**TRY IT:** Locate, in the data below, the line that contains "font-weight: normal ->" and the line that contains "text: REQUIREMENTS ->"; reproduce exactly those two lines and every line between them, nothing more.

**SOURCE INFORMATION:**

▼

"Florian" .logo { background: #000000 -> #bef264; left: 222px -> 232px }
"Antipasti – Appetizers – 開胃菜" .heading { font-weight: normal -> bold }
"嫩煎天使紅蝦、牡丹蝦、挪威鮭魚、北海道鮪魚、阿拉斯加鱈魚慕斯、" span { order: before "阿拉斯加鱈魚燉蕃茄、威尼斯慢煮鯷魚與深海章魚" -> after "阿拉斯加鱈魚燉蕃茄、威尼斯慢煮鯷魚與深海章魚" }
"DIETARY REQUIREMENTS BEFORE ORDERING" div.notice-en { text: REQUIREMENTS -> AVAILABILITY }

▲
▼

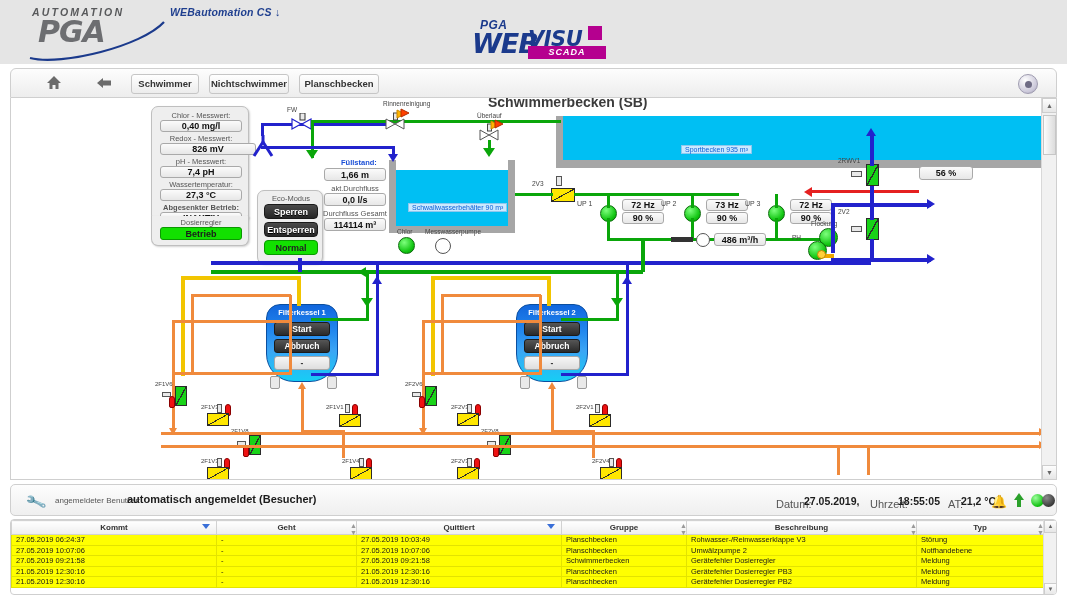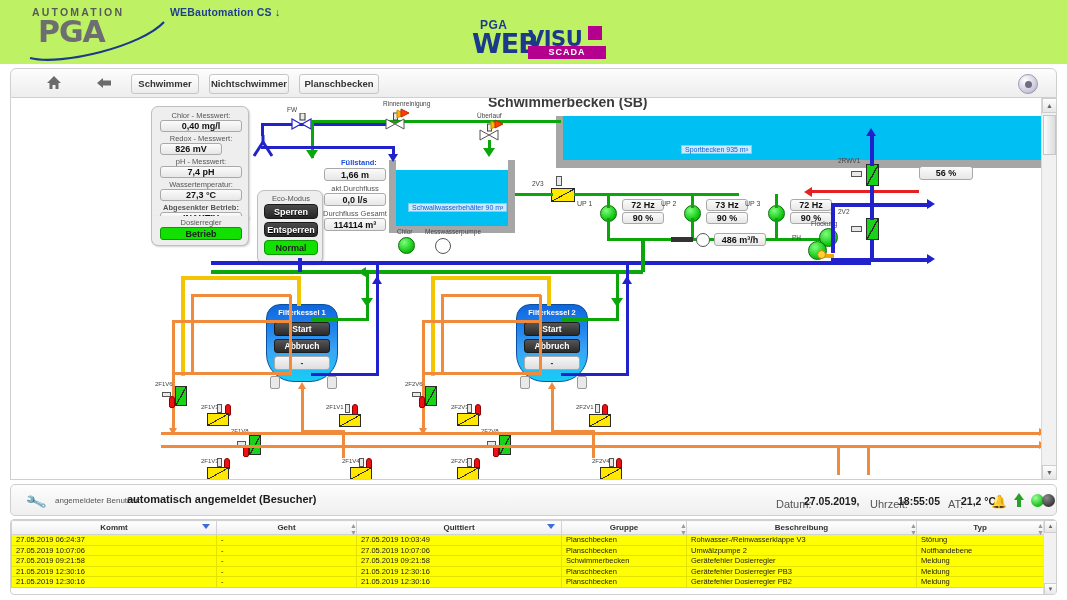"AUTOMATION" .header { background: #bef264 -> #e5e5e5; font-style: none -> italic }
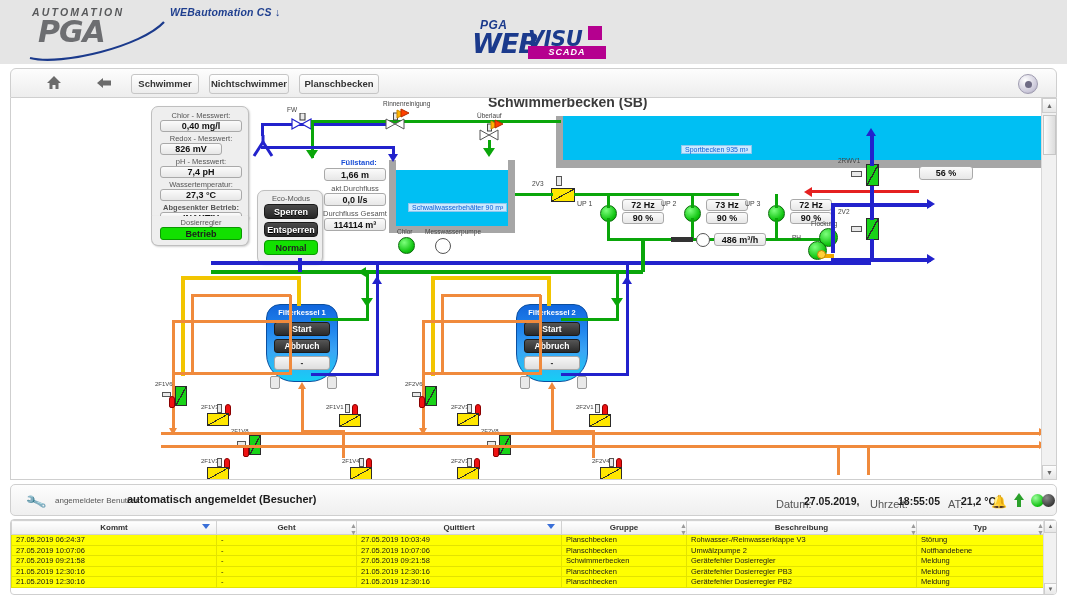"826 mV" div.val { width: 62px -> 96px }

▲

**ANSWER TO THIS PROBLEM:**
"Antipasti – Appetizers – 開胃菜" .heading { font-weight: normal -> bold }
"嫩煎天使紅蝦、牡丹蝦、挪威鮭魚、北海道鮪魚、阿拉斯加鱈魚慕斯、" span { order: before "阿拉斯加鱈魚燉蕃茄、威尼斯慢煮鯷魚與深海章魚" -> after "阿拉斯加鱈魚燉蕃茄、威尼斯慢煮鯷魚與深海章魚" }
"DIETARY REQUIREMENTS BEFORE ORDERING" div.notice-en { text: REQUIREMENTS -> AVAILABILITY }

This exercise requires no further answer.